Dunkerque- French Grand Prix 1- Tri Val de Gray

Spending a week in Gray, east of France, to nothing more than 7 degrees and rain, I had the opportunity to meet my French team.  The week leading up to Dunkerque after long travel from Florida, it was time to adjust to the time zone or my way was wake up at 9.30 everyday and wondering where my day had gone. French was a whole new language that was very hard to catch on to with me half the time speaking my little knowledge of Spanish. I got some solid training in with the pool being minutes away, the roads being quiet for rides and finding trails in the fields just behind my French teams house. We drove to Dunkerque on Saturday, a long 6 hour drive, where the sun was out and I was ready to race.

My team, Tri Val de Gray considering of Barbara Riveros, , Sandrine Fariello, , Marie-Clémence Prat, Fabienne Hébert and myself,  were maybe not the strongest team but Barbara let me know the important values and I suppose our race tactics- fast swim to the first 200m buoy and basically on the rivet from there. I had no idea what to expect but from what everyone was telling me. The morning of the race, it was cold, wet and windy! Reminded me of Beijing take 2. Beanie, gloves, multiple layers of clothing and a freezing cold wind chill, the race was not going to go anywhere.

 I decided not to do a swim warm up as the water was a fresh 12 degrees and the outside not much warmer. I did dry land exercises to stimulate swimming processes. We were the last team on the pontoon, having no choice where to stand. Barbara spoke to me as using this to our advantage. Before I knew it and even think about diving into cold water, the gun went off. I put my head down and swam straight across the field, trying to get infront of them before the battle at the first buoy. I got a few knocks to the head but nothing like I expected. The next part of the swim I was trying just to follow feet and keep my stroke rate high. Before I knew it, I could see the blue carpet to get into transition. Coming out in the first few girls,  I could not feel my feet or hands but wanted to keep with the main pack of girls!
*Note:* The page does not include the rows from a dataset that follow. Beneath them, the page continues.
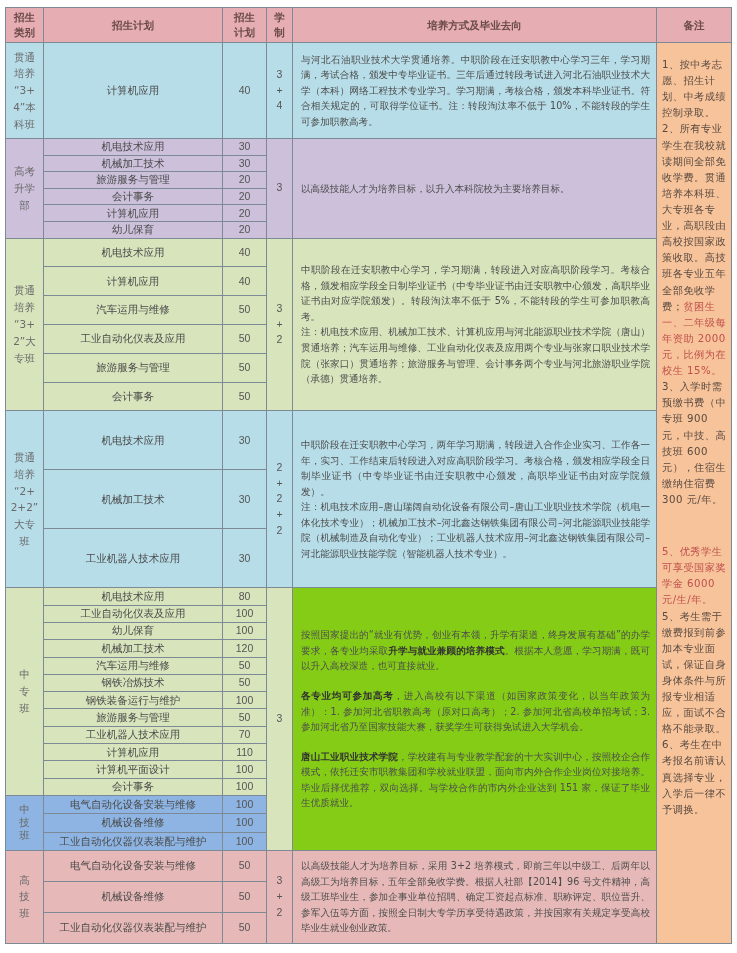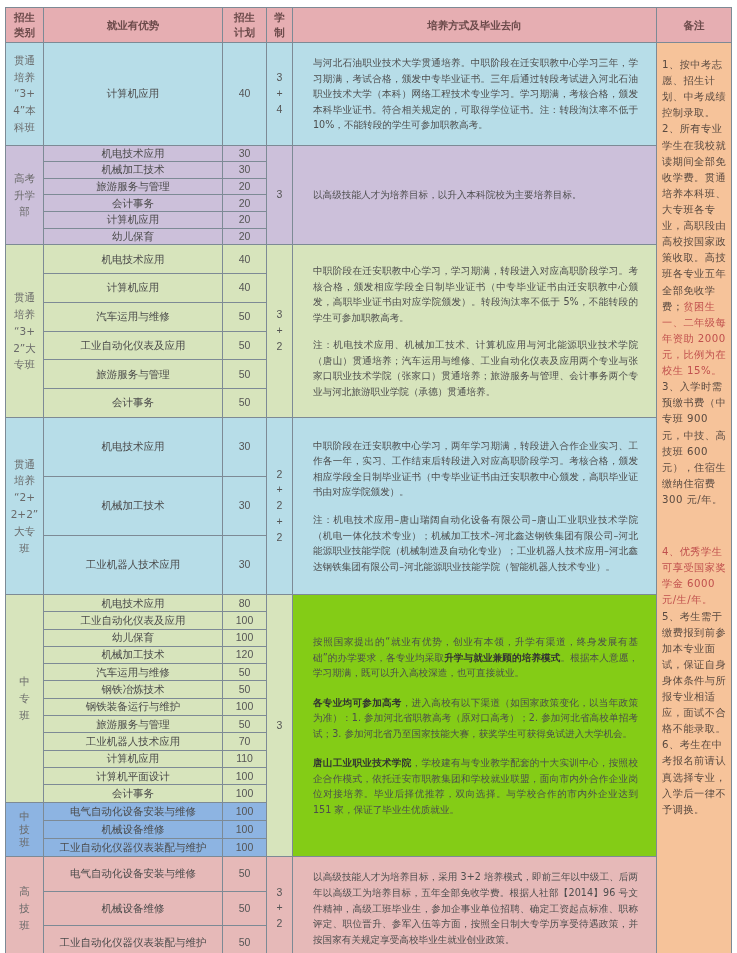"就业有优势" th { text: 就业有优势 -> 招生计划 }
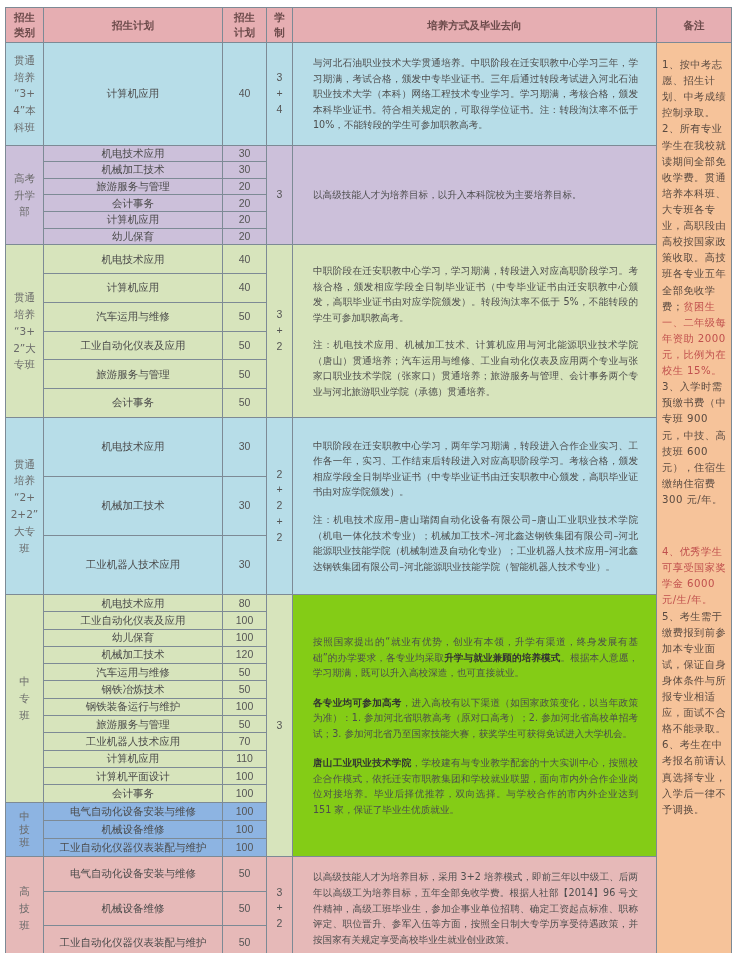"与河北石油职业技术大学贯通培养。中职阶段在迁安职教中心学习三年，学习期满，考试合" .desc p { margin: 12px -> 0 }
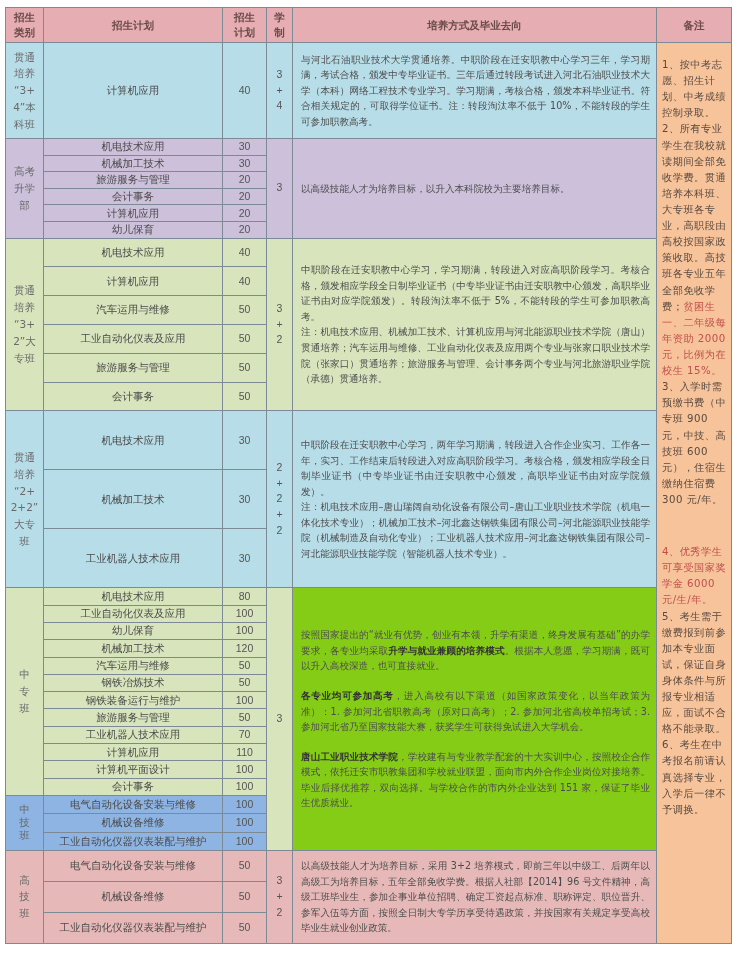"4、优秀学生可享受国家奖学金 6000 元/生/年。" p.red { text: 4 -> 5 }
From Huatuclo, I knew there was no time to muck around. The ride was technical with corners and 180 degree turns. The ride seemed to be okay- it had its intense moments especially into the tail wind and other times it seemed to be just rolling the legs. We had about 15 girls in our pack, trying to keep near the front to avoid trouble as the road was wet and girls skills levels were dodgey. Being quiet tall, especially into the head wind, the many small girls did not give me any benefit being behind them with the strong winds! After 5 fast laps and plenty of accelerations, I got off my bike near the front. Being near the end of transition, I had to dodge lots of girls running out. Coming out, top 6 out of transition I tried to get good pace early as my feet still were so numb! Within the first 500m, Emma Jackson and a few other girls went past me. Felt like I was running on the spot! The running had many corners and accelerations, making it also interesting. The first 2.5km felt very fast. Going around for lap 2, I felt like I lost some rhythm with 2 more girls going past me. That was probably the most disappointing moment of the race. Coming down the last 500m, it was all or nothing. Finishing in 11th place, was exciting and I look forward to racing more as it was a lot different from ITU racing.

The word I learnt the most in french was froid (cold)- even with multiple layers, I felt like an ice berg. Thinking about the cold was second to me with a lot of other processes coming into play before that in my mind were more important. Thank you to my French team, Tri Val de Gray for looking after me so well and I look forward to more racing to come.